> **Directions**: Write the entries below out again exactly, but skip the pictures.
*** Opening of Records ***
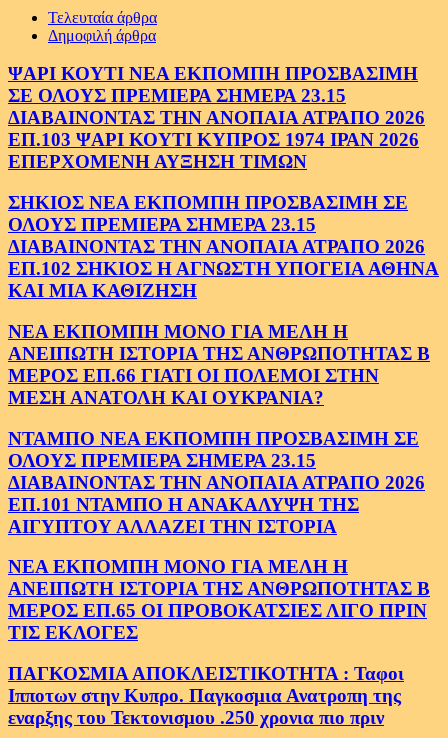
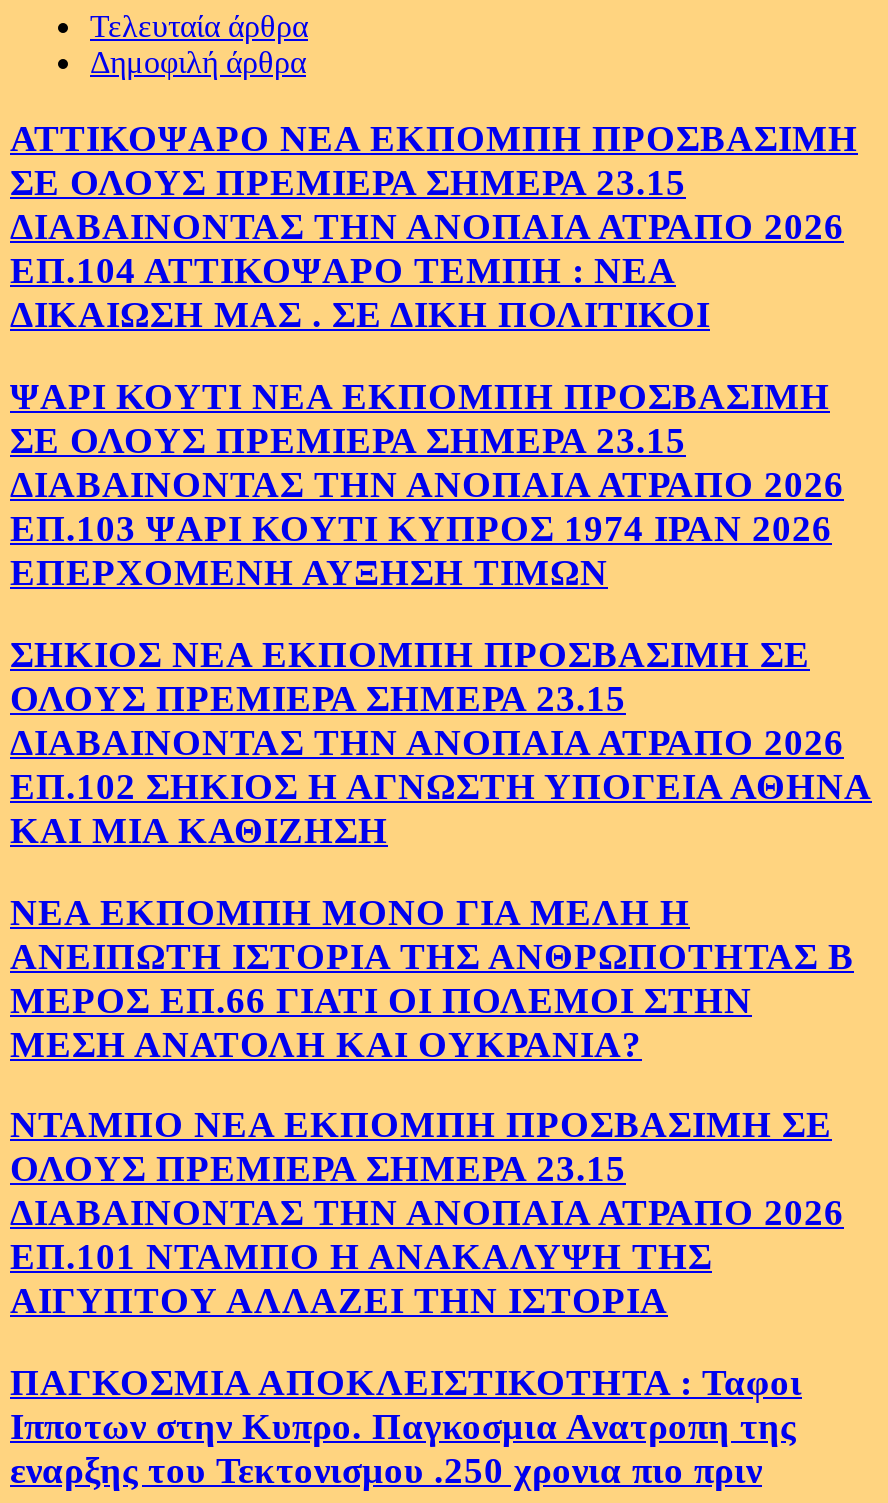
+ ΑΤΤΙΚΟΨΑΡΟ ΝΕΑ ΕΚΠΟΜΠΗ ΠΡΟΣΒΑΣΙΜΗ
+ ΣΕ ΟΛΟΥΣ ΠΡΕΜΙΕΡΑ ΣΗΜΕΡΑ 23.15
+ ΔΙΑΒΑΙΝΟΝΤΑΣ ΤΗΝ ΑΝΟΠΑΙΑ ΑΤΡΑΠΟ 2026
+ ΕΠ.104 ΑΤΤΙΚΟΨΑΡΟ ΤΕΜΠΗ : ΝΕΑ
+ ΔΙΚΑΙΩΣΗ ΜΑΣ . ΣΕ ΔΙΚΗ ΠΟΛΙΤΙΚΟΙ

moved down: ΨΑΡΙ ΚΟΥΤΙ ΝΕΑ ΕΚΠΟΜΠΗ ΠΡΟΣΒΑΣΙΜΗ | ΣΕ ΟΛΟΥΣ ΠΡΕΜΙΕΡΑ ΣΗΜΕΡΑ 23.15 | ΔΙΑΒΑΙΝΟΝΤΑΣ ΤΗΝ ΑΝΟΠΑΙΑ ΑΤΡΑΠΟ 2026 | ... | ΕΠ.101 ΝΤΑΜΠΟ Η ΑΝΑΚΑΛΥΨΗ ΤΗΣ | ΑΙΓΥΠΤΟΥ ΑΛΛΑΖΕΙ ΤΗΝ ΙΣΤΟΡΙΑ

- ΝΕΑ ΕΚΠΟΜΠΗ ΜΟΝΟ ΓΙΑ ΜΕΛΗ Η
- ΑΝΕΙΠΩΤΗ ΙΣΤΟΡΙΑ ΤΗΣ ΑΝΘΡΩΠΟΤΗΤΑΣ Β
- ΜΕΡΟΣ ΕΠ.65 ΟΙ ΠΡΟΒΟΚΑΤΣΙΕΣ ΛΙΓΟ ΠΡΙΝ
- ΤΙΣ ΕΚΛΟΓΕΣ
*** Close of Records ***
> **Result of this exercise**:
+ ΑΤΤΙΚΟΨΑΡΟ ΝΕΑ ΕΚΠΟΜΠΗ ΠΡΟΣΒΑΣΙΜΗ
+ ΣΕ ΟΛΟΥΣ ΠΡΕΜΙΕΡΑ ΣΗΜΕΡΑ 23.15
+ ΔΙΑΒΑΙΝΟΝΤΑΣ ΤΗΝ ΑΝΟΠΑΙΑ ΑΤΡΑΠΟ 2026
+ ΕΠ.104 ΑΤΤΙΚΟΨΑΡΟ ΤΕΜΠΗ : ΝΕΑ
+ ΔΙΚΑΙΩΣΗ ΜΑΣ . ΣΕ ΔΙΚΗ ΠΟΛΙΤΙΚΟΙ

moved down: ΨΑΡΙ ΚΟΥΤΙ ΝΕΑ ΕΚΠΟΜΠΗ ΠΡΟΣΒΑΣΙΜΗ | ΣΕ ΟΛΟΥΣ ΠΡΕΜΙΕΡΑ ΣΗΜΕΡΑ 23.15 | ΔΙΑΒΑΙΝΟΝΤΑΣ ΤΗΝ ΑΝΟΠΑΙΑ ΑΤΡΑΠΟ 2026 | ... | ΕΠ.101 ΝΤΑΜΠΟ Η ΑΝΑΚΑΛΥΨΗ ΤΗΣ | ΑΙΓΥΠΤΟΥ ΑΛΛΑΖΕΙ ΤΗΝ ΙΣΤΟΡΙΑ

- ΝΕΑ ΕΚΠΟΜΠΗ ΜΟΝΟ ΓΙΑ ΜΕΛΗ Η
- ΑΝΕΙΠΩΤΗ ΙΣΤΟΡΙΑ ΤΗΣ ΑΝΘΡΩΠΟΤΗΤΑΣ Β
- ΜΕΡΟΣ ΕΠ.65 ΟΙ ΠΡΟΒΟΚΑΤΣΙΕΣ ΛΙΓΟ ΠΡΙΝ
- ΤΙΣ ΕΚΛΟΓΕΣ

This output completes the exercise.